§ Exercise details
Leaving the images aside, transcribe all the data below exactly.

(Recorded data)
+-------+

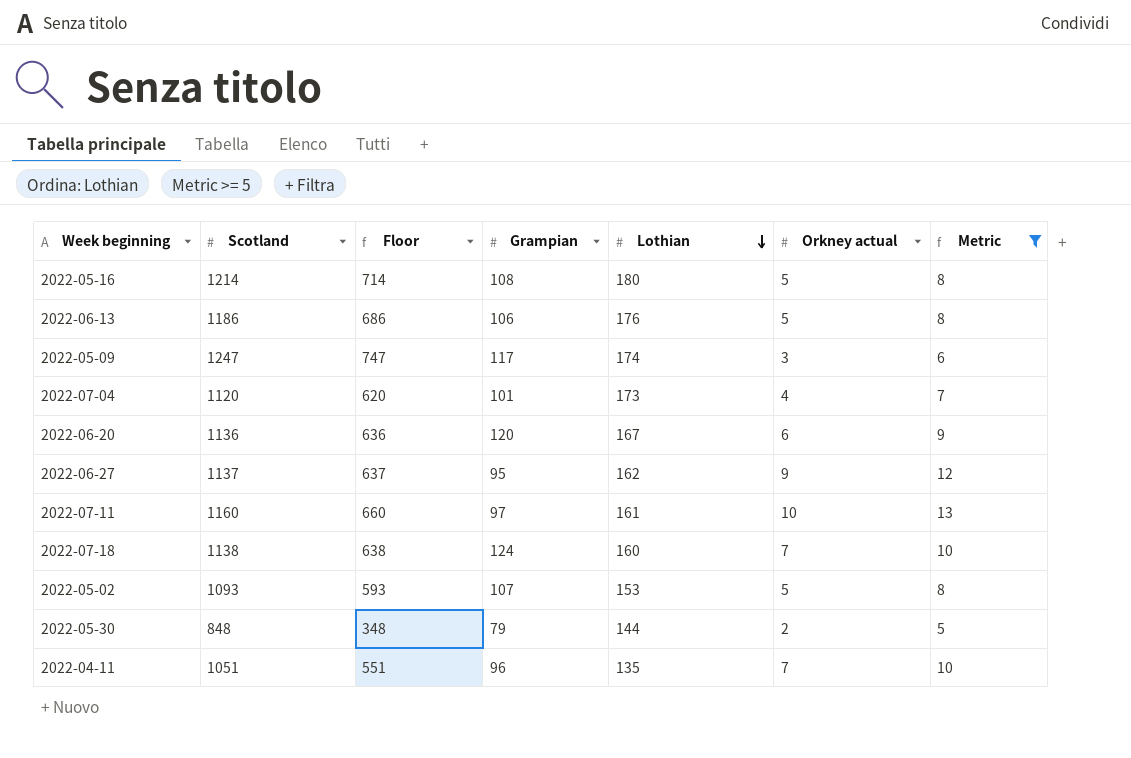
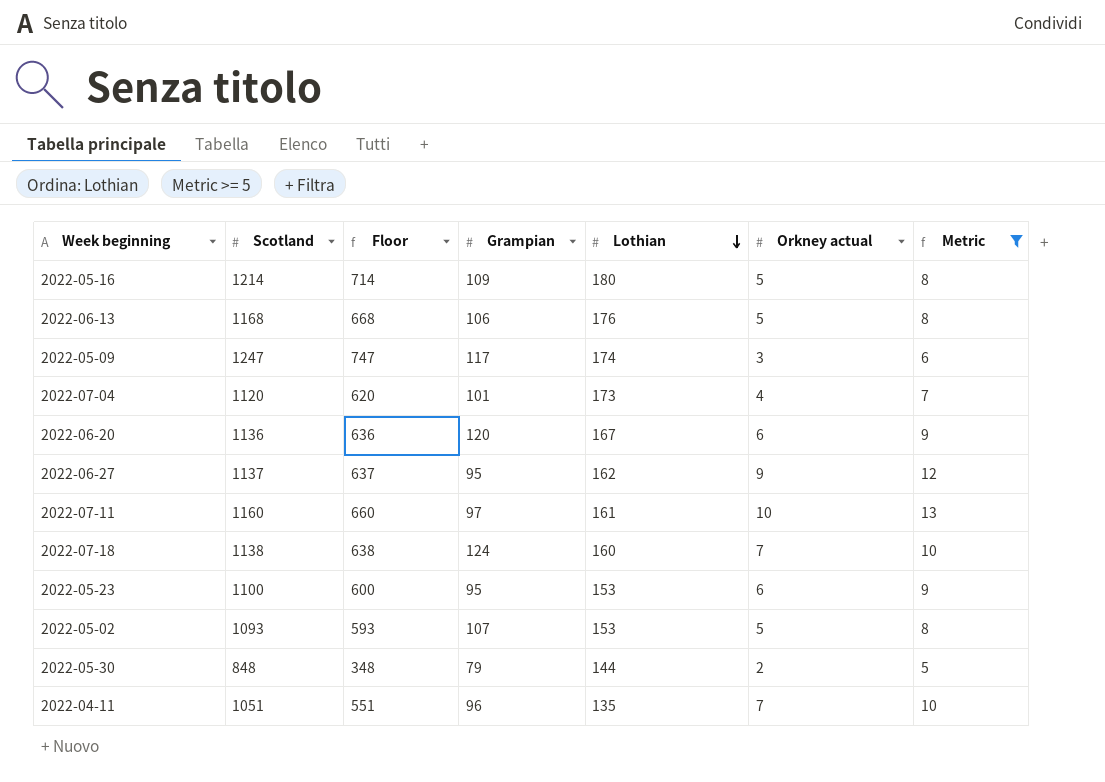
2022-05-16 | Grampian: 108 -> 109
2022-06-13 | Scotland: 1186 -> 1168
2022-06-13 | Floor: 686 -> 668
row 2022-05-23: none -> 1100 | 600 | 95 | 153 | 6 | 9

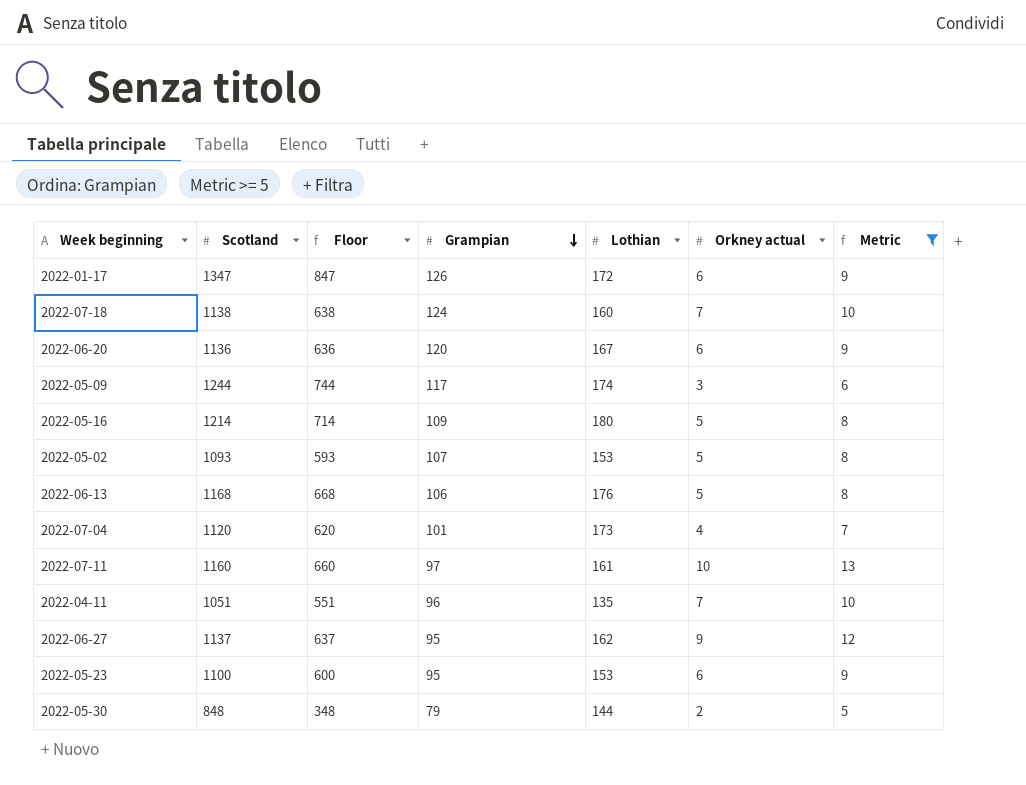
row order: Lothian descending -> Grampian descending
row 2022-01-17: none -> 1347 | 847 | 126 | 172 | 6 | 9
2022-05-09 | Scotland: 1247 -> 1244
2022-05-09 | Floor: 747 -> 744

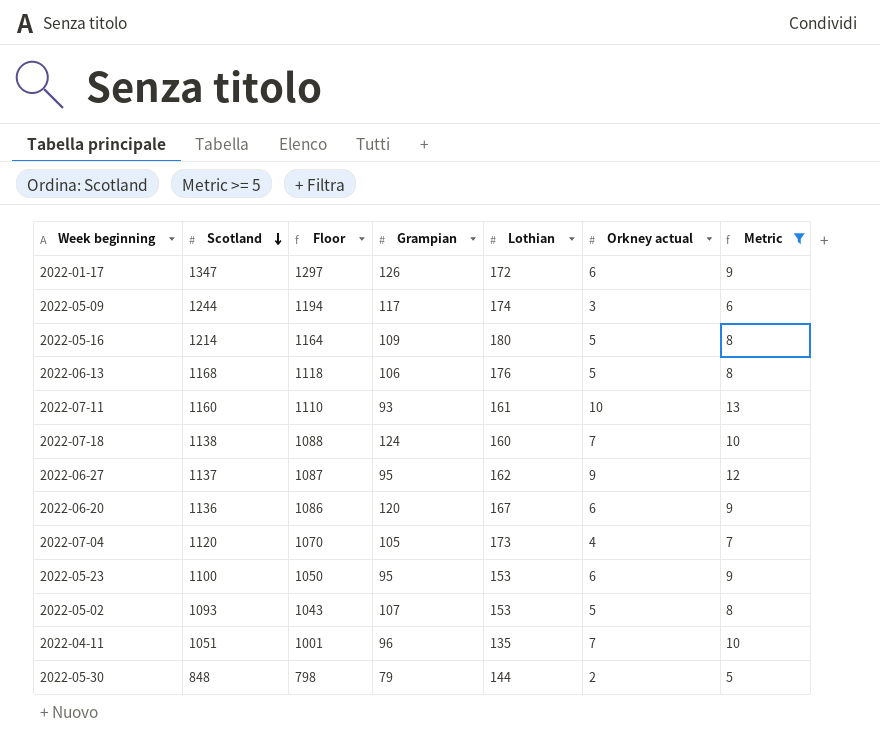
row order: Grampian descending -> Scotland descending
column Floor | formula: [Scotland] - 500 -> [Scotland] - 50
2022-07-11 | Grampian: 97 -> 93
2022-07-04 | Grampian: 101 -> 105

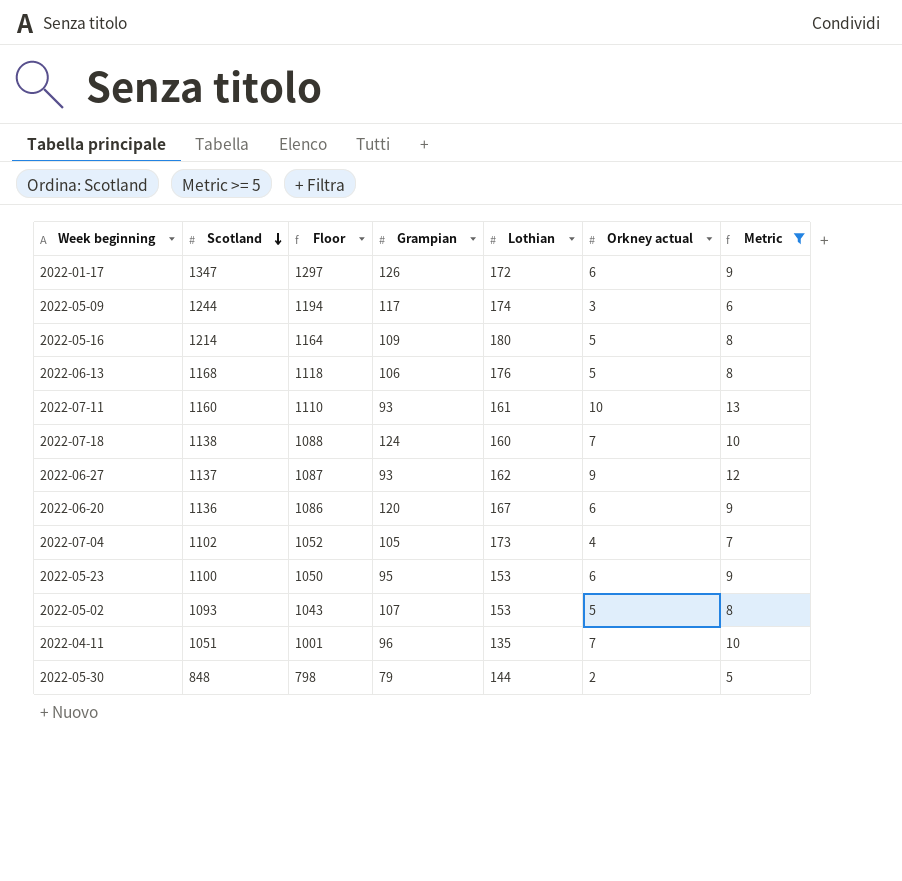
2022-06-27 | Grampian: 95 -> 93
2022-07-04 | Scotland: 1120 -> 1102
2022-07-04 | Floor: 1070 -> 1052

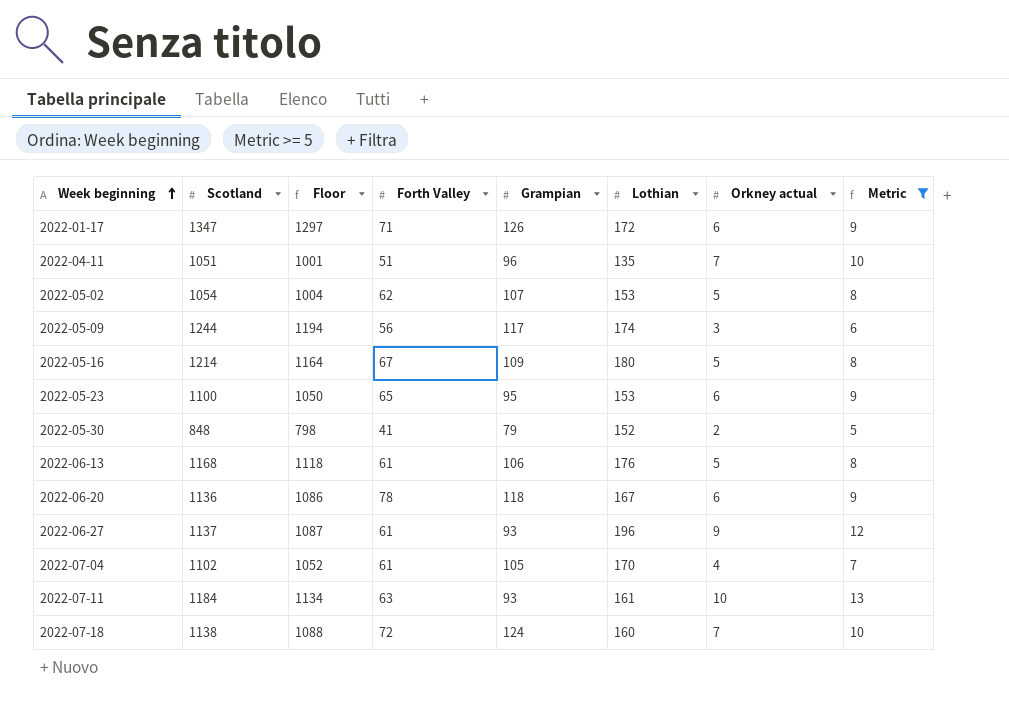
row order: Scotland descending -> Week beginning ascending
column Forth Valley | position: none -> 4
2022-05-02 | Scotland: 1093 -> 1054
2022-05-02 | Floor: 1043 -> 1004
2022-05-30 | Lothian: 144 -> 152
2022-06-20 | Grampian: 120 -> 118
2022-06-27 | Lothian: 162 -> 196
2022-07-04 | Lothian: 173 -> 170
2022-07-11 | Scotland: 1160 -> 1184
2022-07-11 | Floor: 1110 -> 1134

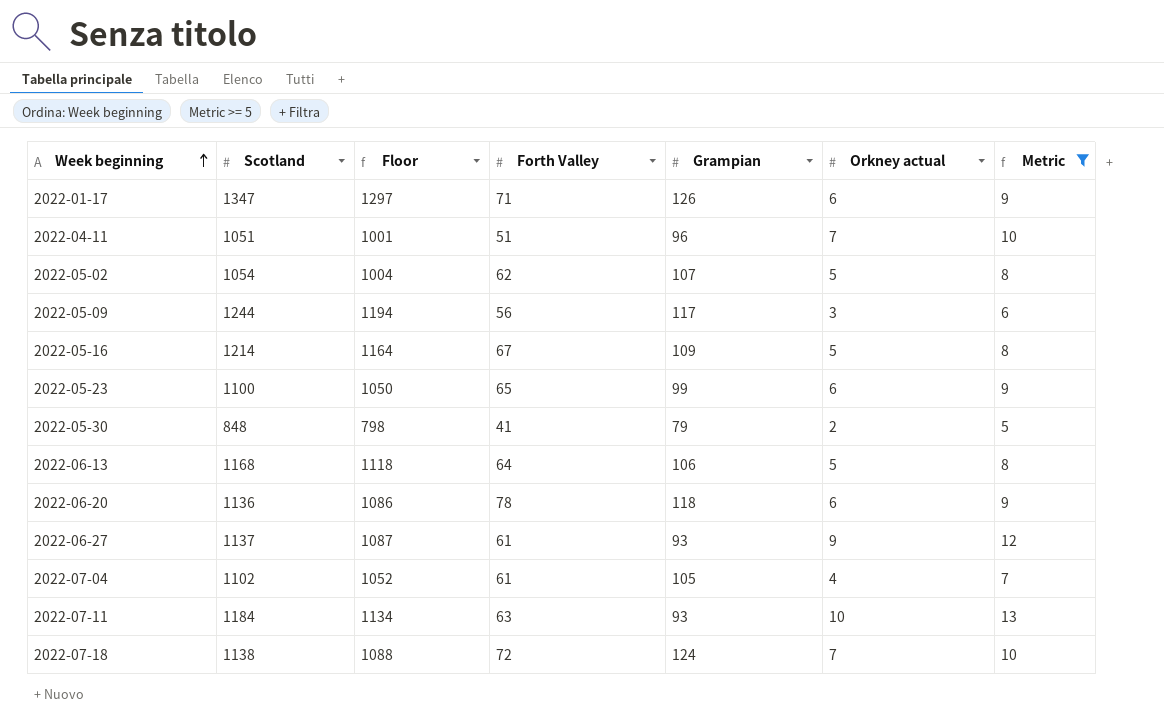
column Lothian | position: 6 -> none
2022-05-23 | Grampian: 95 -> 99
2022-06-13 | Forth Valley: 61 -> 64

+-------+

§ Task solution
2022-05-16 | Grampian: 108 -> 109
2022-06-13 | Scotland: 1186 -> 1168
2022-06-13 | Floor: 686 -> 668
row 2022-05-23: none -> 1100 | 600 | 95 | 153 | 6 | 9

row order: Lothian descending -> Grampian descending
row 2022-01-17: none -> 1347 | 847 | 126 | 172 | 6 | 9
2022-05-09 | Scotland: 1247 -> 1244
2022-05-09 | Floor: 747 -> 744

row order: Grampian descending -> Scotland descending
column Floor | formula: [Scotland] - 500 -> [Scotland] - 50
2022-07-11 | Grampian: 97 -> 93
2022-07-04 | Grampian: 101 -> 105

2022-06-27 | Grampian: 95 -> 93
2022-07-04 | Scotland: 1120 -> 1102
2022-07-04 | Floor: 1070 -> 1052

row order: Scotland descending -> Week beginning ascending
column Forth Valley | position: none -> 4
2022-05-02 | Scotland: 1093 -> 1054
2022-05-02 | Floor: 1043 -> 1004
2022-05-30 | Lothian: 144 -> 152
2022-06-20 | Grampian: 120 -> 118
2022-06-27 | Lothian: 162 -> 196
2022-07-04 | Lothian: 173 -> 170
2022-07-11 | Scotland: 1160 -> 1184
2022-07-11 | Floor: 1110 -> 1134

column Lothian | position: 6 -> none
2022-05-23 | Grampian: 95 -> 99
2022-06-13 | Forth Valley: 61 -> 64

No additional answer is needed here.